§ Data entries

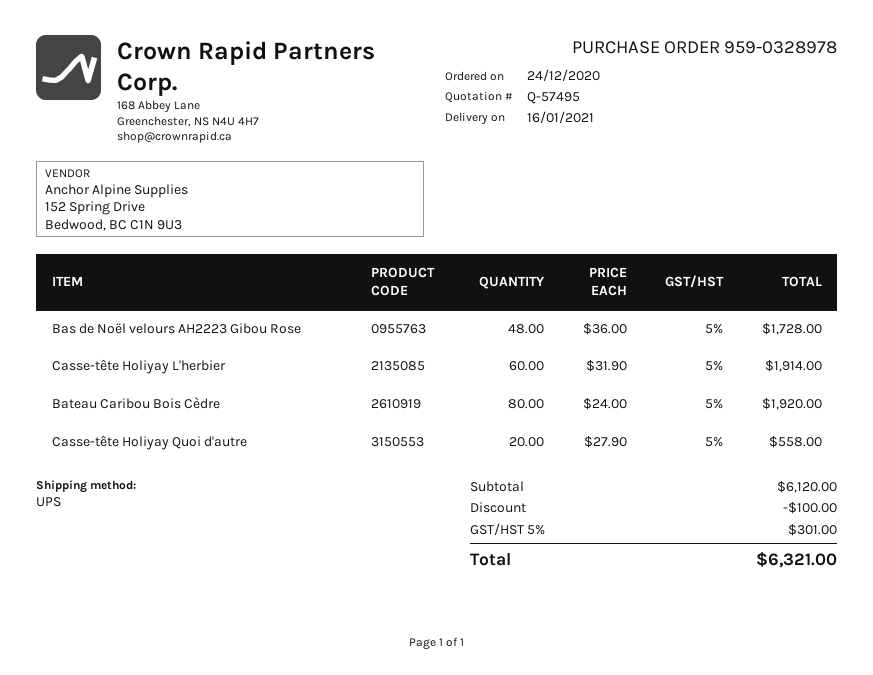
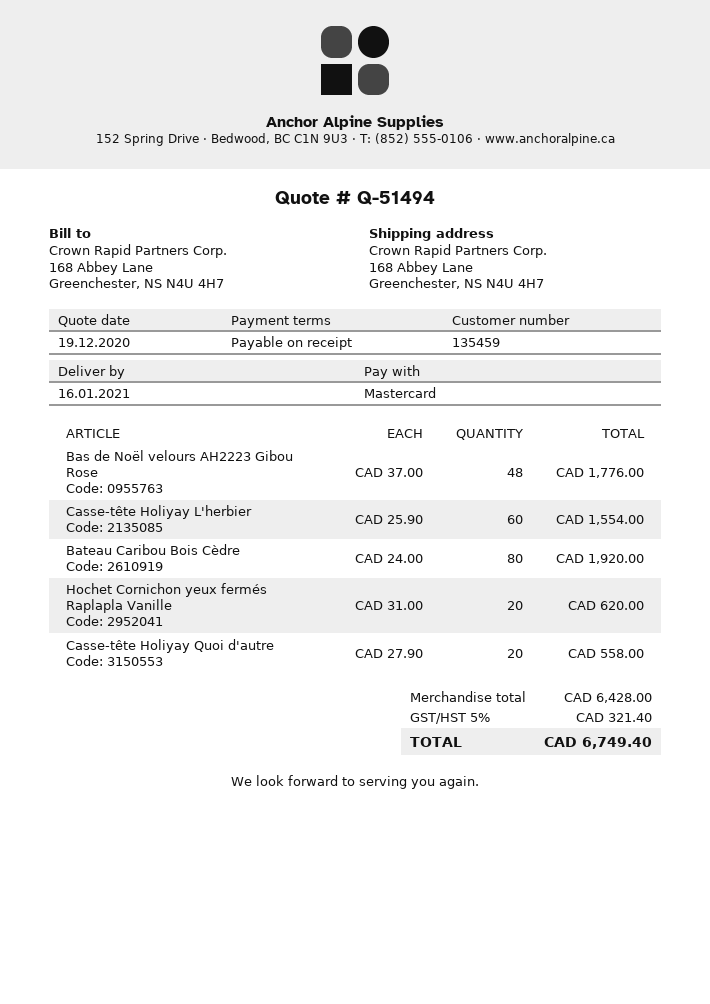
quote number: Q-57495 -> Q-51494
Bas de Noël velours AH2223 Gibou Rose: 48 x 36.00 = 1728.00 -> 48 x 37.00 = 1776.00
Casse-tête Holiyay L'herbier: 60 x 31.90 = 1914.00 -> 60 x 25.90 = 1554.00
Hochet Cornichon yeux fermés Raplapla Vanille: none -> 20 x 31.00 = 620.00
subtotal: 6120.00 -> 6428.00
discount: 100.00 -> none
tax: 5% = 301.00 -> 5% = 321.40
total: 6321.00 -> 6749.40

§ EXERCISE DETAILS
Give again, please, precisely the lines that begin the records and run through the line with "tax: 5% = 301.00 -> 5% = 321.40" in it, keeping both end lines and dropping any pictures.

§ THE ANSWER
quote number: Q-57495 -> Q-51494
Bas de Noël velours AH2223 Gibou Rose: 48 x 36.00 = 1728.00 -> 48 x 37.00 = 1776.00
Casse-tête Holiyay L'herbier: 60 x 31.90 = 1914.00 -> 60 x 25.90 = 1554.00
Hochet Cornichon yeux fermés Raplapla Vanille: none -> 20 x 31.00 = 620.00
subtotal: 6120.00 -> 6428.00
discount: 100.00 -> none
tax: 5% = 301.00 -> 5% = 321.40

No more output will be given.